━━━━━ Exercise data

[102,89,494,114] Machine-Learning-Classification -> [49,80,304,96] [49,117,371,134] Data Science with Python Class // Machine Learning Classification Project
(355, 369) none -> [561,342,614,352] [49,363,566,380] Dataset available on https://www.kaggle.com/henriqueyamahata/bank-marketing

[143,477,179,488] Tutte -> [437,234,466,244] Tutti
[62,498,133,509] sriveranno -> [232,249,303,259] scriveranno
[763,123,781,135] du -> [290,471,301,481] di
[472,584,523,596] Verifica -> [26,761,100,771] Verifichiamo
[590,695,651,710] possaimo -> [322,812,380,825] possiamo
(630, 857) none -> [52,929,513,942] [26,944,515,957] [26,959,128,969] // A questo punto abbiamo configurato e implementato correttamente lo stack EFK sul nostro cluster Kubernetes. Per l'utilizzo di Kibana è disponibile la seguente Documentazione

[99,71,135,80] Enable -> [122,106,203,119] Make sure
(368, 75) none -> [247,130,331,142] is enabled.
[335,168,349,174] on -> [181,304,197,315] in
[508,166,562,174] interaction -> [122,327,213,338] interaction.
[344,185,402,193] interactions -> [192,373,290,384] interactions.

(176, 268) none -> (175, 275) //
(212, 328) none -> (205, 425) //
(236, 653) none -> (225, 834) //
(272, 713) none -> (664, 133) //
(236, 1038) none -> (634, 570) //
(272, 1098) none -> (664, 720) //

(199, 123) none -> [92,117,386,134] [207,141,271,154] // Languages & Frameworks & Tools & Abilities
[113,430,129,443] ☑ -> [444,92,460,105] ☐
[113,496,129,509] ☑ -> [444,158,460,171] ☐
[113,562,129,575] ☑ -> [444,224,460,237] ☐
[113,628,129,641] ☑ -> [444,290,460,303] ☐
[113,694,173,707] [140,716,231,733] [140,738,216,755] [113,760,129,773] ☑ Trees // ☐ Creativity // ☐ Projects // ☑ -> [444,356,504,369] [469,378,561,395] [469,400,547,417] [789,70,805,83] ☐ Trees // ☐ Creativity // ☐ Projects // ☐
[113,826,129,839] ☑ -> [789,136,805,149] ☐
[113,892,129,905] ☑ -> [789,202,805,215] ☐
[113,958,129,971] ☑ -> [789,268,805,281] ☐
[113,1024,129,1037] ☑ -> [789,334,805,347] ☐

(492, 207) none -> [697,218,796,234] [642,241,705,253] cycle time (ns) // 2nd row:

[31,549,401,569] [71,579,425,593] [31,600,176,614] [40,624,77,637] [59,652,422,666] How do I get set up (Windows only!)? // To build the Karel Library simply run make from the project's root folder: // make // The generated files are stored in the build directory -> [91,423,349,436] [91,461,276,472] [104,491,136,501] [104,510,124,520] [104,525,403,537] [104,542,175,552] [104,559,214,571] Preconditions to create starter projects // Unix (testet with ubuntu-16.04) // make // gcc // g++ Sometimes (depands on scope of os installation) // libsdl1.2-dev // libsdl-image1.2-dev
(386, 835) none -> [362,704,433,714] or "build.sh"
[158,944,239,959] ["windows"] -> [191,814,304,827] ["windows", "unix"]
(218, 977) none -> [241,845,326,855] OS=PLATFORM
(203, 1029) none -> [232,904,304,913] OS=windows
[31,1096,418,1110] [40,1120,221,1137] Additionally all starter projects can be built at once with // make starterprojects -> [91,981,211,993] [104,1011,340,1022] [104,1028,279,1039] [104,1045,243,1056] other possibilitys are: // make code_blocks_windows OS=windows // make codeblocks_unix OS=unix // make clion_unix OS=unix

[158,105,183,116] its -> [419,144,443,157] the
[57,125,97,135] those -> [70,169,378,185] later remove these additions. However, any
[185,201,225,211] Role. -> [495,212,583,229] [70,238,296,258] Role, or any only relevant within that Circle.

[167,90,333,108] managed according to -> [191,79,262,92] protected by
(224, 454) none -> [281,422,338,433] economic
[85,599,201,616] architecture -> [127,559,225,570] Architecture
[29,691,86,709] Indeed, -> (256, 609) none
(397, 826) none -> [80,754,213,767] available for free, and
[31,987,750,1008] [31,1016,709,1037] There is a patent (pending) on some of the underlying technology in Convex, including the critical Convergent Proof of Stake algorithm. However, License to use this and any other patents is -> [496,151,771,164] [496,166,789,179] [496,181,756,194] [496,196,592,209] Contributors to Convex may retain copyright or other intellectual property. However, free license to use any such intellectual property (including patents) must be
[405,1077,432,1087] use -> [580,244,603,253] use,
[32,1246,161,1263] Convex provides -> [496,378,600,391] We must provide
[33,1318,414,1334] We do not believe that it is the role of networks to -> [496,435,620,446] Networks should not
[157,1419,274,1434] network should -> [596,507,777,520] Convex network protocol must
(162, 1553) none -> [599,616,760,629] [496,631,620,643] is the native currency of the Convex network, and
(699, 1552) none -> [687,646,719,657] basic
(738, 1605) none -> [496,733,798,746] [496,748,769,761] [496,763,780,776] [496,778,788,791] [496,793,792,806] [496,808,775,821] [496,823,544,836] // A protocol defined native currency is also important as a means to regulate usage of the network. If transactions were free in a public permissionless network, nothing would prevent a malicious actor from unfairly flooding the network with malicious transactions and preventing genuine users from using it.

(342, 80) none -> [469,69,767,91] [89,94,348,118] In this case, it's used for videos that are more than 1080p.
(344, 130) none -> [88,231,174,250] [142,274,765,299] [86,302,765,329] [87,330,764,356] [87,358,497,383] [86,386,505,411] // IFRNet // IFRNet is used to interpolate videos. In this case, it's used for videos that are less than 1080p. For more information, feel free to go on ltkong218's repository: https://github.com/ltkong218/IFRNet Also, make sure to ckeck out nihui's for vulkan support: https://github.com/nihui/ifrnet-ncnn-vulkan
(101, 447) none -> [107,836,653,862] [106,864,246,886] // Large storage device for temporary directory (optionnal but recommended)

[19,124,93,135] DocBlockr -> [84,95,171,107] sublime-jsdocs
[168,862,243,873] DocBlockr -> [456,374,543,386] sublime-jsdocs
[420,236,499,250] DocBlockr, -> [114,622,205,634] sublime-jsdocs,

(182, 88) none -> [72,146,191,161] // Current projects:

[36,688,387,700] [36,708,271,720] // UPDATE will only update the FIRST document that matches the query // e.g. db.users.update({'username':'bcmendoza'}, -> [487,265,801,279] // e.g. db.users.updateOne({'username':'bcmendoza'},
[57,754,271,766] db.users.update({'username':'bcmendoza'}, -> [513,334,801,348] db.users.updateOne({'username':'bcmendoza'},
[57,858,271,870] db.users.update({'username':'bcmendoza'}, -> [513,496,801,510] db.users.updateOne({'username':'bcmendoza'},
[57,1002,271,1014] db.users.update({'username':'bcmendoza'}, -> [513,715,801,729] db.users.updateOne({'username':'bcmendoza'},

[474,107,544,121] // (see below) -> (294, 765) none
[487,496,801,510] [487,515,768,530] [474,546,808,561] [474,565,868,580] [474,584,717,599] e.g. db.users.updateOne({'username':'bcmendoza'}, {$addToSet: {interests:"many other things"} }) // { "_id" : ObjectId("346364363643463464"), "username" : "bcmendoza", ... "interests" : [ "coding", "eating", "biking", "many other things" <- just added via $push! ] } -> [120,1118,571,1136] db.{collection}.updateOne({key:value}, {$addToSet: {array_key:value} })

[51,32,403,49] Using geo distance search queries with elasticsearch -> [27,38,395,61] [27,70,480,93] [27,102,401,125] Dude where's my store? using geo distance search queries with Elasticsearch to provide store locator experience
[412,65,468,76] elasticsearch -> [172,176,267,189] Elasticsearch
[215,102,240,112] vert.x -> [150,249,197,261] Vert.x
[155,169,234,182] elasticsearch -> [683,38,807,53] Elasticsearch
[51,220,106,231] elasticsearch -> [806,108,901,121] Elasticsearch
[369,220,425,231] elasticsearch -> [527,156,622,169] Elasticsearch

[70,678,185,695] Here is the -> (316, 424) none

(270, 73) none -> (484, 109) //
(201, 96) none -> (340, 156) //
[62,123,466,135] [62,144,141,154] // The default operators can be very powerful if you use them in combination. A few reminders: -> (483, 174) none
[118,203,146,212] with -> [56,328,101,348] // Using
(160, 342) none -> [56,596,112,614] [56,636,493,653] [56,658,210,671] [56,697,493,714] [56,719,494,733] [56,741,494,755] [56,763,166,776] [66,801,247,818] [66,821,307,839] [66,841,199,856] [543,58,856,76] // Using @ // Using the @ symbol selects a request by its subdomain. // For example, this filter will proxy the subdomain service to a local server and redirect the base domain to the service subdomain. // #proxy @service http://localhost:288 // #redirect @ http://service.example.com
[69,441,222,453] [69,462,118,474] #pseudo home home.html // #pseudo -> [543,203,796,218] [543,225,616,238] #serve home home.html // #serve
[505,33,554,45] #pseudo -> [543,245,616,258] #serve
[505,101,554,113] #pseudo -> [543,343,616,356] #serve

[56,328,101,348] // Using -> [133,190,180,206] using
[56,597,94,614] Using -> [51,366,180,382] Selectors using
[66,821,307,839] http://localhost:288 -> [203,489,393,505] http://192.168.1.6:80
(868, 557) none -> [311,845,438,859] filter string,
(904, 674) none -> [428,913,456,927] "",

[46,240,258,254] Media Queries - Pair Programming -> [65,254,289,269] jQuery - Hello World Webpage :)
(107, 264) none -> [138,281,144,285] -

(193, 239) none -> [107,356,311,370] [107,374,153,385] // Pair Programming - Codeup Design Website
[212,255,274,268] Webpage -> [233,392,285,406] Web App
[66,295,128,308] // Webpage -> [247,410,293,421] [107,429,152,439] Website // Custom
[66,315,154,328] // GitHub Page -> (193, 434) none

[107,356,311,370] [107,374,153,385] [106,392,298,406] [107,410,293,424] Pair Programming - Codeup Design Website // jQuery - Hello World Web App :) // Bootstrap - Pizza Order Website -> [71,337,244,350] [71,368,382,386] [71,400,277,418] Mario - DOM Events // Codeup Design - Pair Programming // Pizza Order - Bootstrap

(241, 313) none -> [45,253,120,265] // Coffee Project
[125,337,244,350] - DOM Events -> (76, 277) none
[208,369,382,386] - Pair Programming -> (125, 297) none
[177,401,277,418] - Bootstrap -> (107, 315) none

━━━━━━━━━━

Nothing but the lines from the one containing "(241, 313) none" to the end of the entries belongs in the answer, and each must match exactly.

(241, 313) none -> [45,253,120,265] // Coffee Project
[125,337,244,350] - DOM Events -> (76, 277) none
[208,369,382,386] - Pair Programming -> (125, 297) none
[177,401,277,418] - Bootstrap -> (107, 315) none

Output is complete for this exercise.